Anyway, silver lining: I read a lot again, and I read books I really liked. In fact, I only seriously disliked 2 books out of 25, my smallest ratio since 2010. Per tradition, I share my recommendations for books to avoid like, well, the plague before I tell you what I loved in various categories.
Worst of the Year: Non-fiction
How to Do Nothing; Resisting the Attention Economy, Jenny Odell, 2019
This is the worst book I read this year by a long shot. It was on my radar when my friend Tom Persinger and I started discussing having a book club (of two). We went back and forth about titles, and I prevailed in making this our inaugural book to read and discuss, mainly on the strength of the title. It's a great subtitle with its accompanying subtitle, but the product Odell delivers does not meet expectations. She is, at least, up front about that. This is not a "how to" book, but the title was clearly too good to give up. It's a collection of essays, the first of which shares the book's title and also shared the title of a talk she gave at EYEO, the technology and art conference. Odell makes digital art. She actually came up with the title before she wrote the talk, which seems to have been her process with each of the chapters in the book. The essays read like high-level student papers, stringing mostly-good, long quotes together with her analysis. Odell likes making bold statements - "the world needs me to do something now more than ever" - without backing them up with a why. In the case of that particular statement, I posited to Tom that that's the difference between Gen X and Millennials. We don't think the world needs us or will provide us with anything; they do.
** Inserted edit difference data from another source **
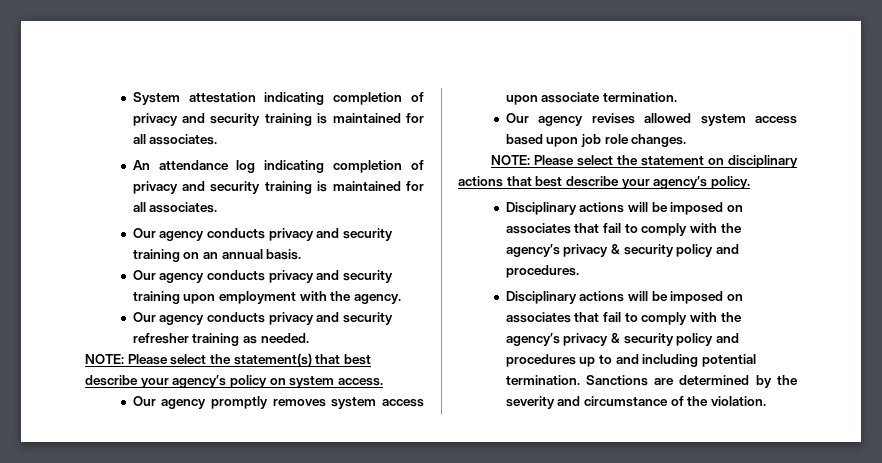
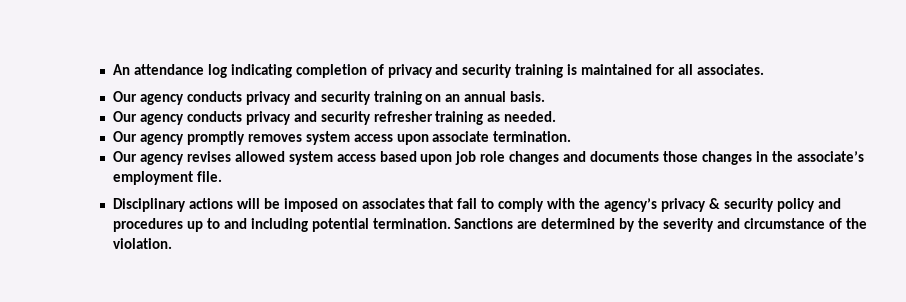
- System attestation indicating completion of privacy and security training is maintained for all associates.
- Our agency conducts privacy and security training upon employment with the agency.
- NOTE: Please select the statement(s) that best describe your agency’s policy on system access.
- Our agency revises allowed system access based upon job role changes.
- NOTE: Please select the statement on disciplinary actions that best describe your agency’s policy.
- Disciplinary actions will be imposed on associates that fail to comply with the agency’s privacy & security policy and procedures.
+ Our agency revises allowed system access based upon job role changes and documents those changes in the associate’s employment file.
I would like to read a different version of this book in which her editor applied a much heavier hand to the logic and structure of the essays. In multiple places, one thought gives way to another from paragraph to paragraph, but the link between the two thoughts was not obvious to this reader. If Odell's book has a theme - and God forbid she form a conclusion (actual quote "It's tempting to conclude this book with a single recommendation about how to live. But I refuse to do that."), it is that having been sucked into the attention economy of social media and online advertising, we cannot escape into a void. We are all connected beings on this planet; escape into community and nature - your "bioregion," a term used heavily in early essays and then abandoned. Not a bad conclusion. There were thought-provoking ideas here; her essay on why communes always fail was a revealing - if repetitive - part of her not-thesis thesis. Barack Obama called this one of his favorite books of 2019. Perhaps that and the best-seller status it likely caused will get us a second edition. Maybe it will put the "edit" in edition.Worst of the Year: Fiction
One of Ours, Willa Cather, 1922, Pulitzer Prize for Fiction, 1923
Although I enjoyed reading One of Ours, I couldn't shake the feeling that I spent the whole book waiting for the story to start. That's all the more striking considering that the hero spends the first half of the book essentially entirely at home on the farm, and the second half of the book "at war." Actually, that structure makes One of Ours stand out relative to other war fiction. When the characters wind up in the theater, we at least know one of their home stories well. So often, home or the people there are far off and merely glimpsed in letters or a photo carried in a breast pocket. Cather draws distinct characters and conveys a lot about them with a little bit of action. So little action. It's hard to place a novel in its actual milieu reading it nearly 100 years after publication, but I suspect that One of Ours felt ahead of its time. Some of its personal psychology aspects must have caught the attention of the Pulitzer committee. It wasn’t a whammy in my project of reading all of the Pulitzer Prize winners, but neither was it a thrill ride.